EXERCISE: What appears from the line containing "<div>14:00 hrs. Gala" to the end of the listing below should be copied exactly, with no other lines.

——

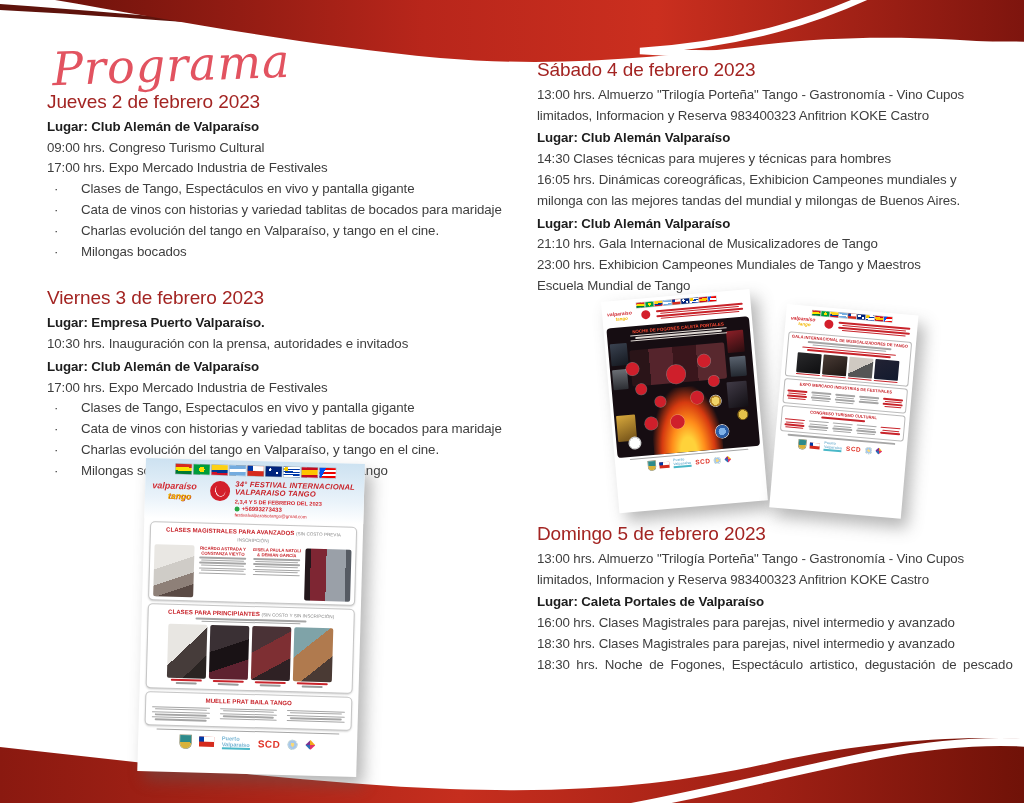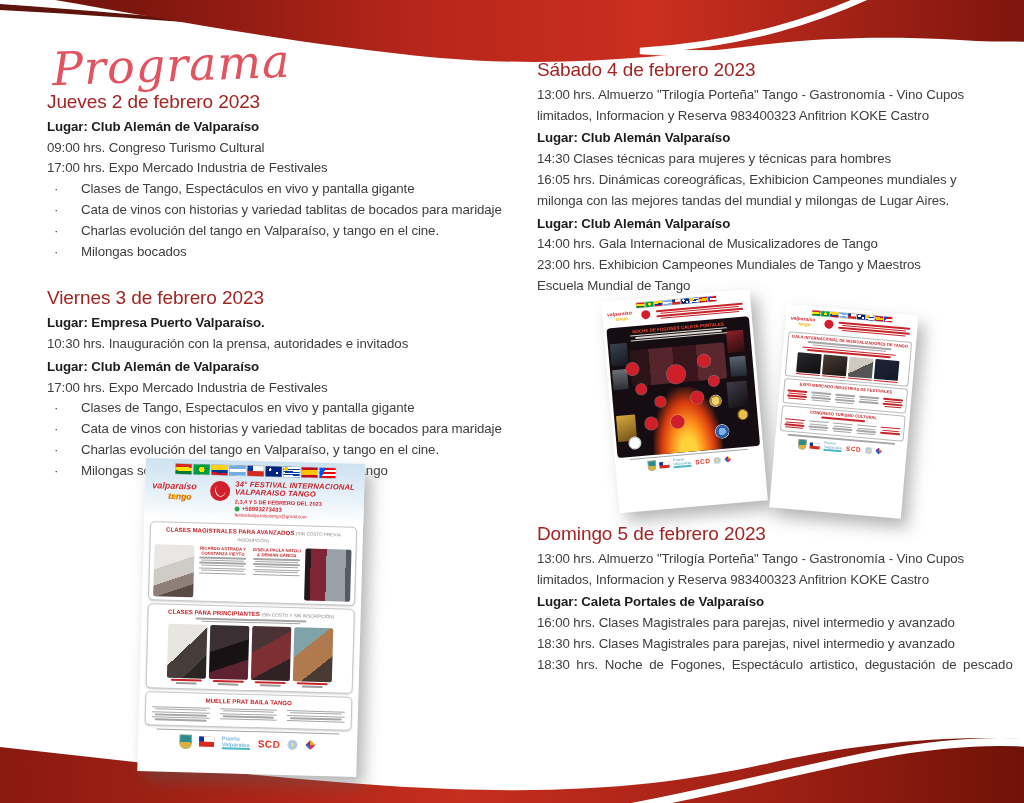--- a/index.html
+++ b/index.html
@@ -230,23 +230,23 @@
   </div>
 
   <div class="col col-right-top">
     <div>
       <div class="day-title">Sábado 4 de febrero 2023</div>
       <div>13:00 hrs. Almuerzo "Trilogía Porteña" Tango - Gastronomía - Vino Cupos</div>
       <div>limitados, Informacion y Reserva 983400323  Anfitrion KOKE Castro</div>
       <div class="lugar">Lugar: Club Alemán Valparaíso</div>
       <div>14:30 Clases técnicas para mujeres y técnicas para hombres</div>
       <div>16:05 hrs. Dinámicas coreográficas, Exhibicion Campeones mundiales y</div>
-      <div>milonga con las mejores tandas del mundial y milongas de Lugar Aires.</div>
+      <div>milonga con las mejores tandas del mundial y milongas de Buenos Aires.</div>
       <div class="lugar">Lugar: Club Alemán Valparaíso</div>
-      <div>14:00 hrs. Gala Internacional de Musicalizadores de Tango</div>
+      <div>21:10 hrs. Gala Internacional de Musicalizadores de Tango</div>
       <div>23:00 hrs. Exhibicion Campeones Mundiales de Tango y Maestros</div>
       <div>Escuela Mundial de Tango</div>
     </div>
   </div>
 
   <div class="col col-right-bottom">
     <div>
       <div class="day-title">Domingo 5 de febrero 2023</div>
       <div>13:00 hrs. Almuerzo "Trilogía Porteña" Tango - Gastronomía - Vino Cupos</div>
       <div>limitados, Informacion y Reserva 983400323  Anfitrion KOKE Castro</div>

——

TASK SOLUTION:
-      <div>14:00 hrs. Gala Internacional de Musicalizadores de Tango</div>
+      <div>21:10 hrs. Gala Internacional de Musicalizadores de Tango</div>
       <div>23:00 hrs. Exhibicion Campeones Mundiales de Tango y Maestros</div>
       <div>Escuela Mundial de Tango</div>
     </div>
   </div>
 
   <div class="col col-right-bottom">
     <div>
       <div class="day-title">Domingo 5 de febrero 2023</div>
       <div>13:00 hrs. Almuerzo "Trilogía Porteña" Tango - Gastronomía - Vino Cupos</div>
       <div>limitados, Informacion y Reserva 983400323  Anfitrion KOKE Castro</div>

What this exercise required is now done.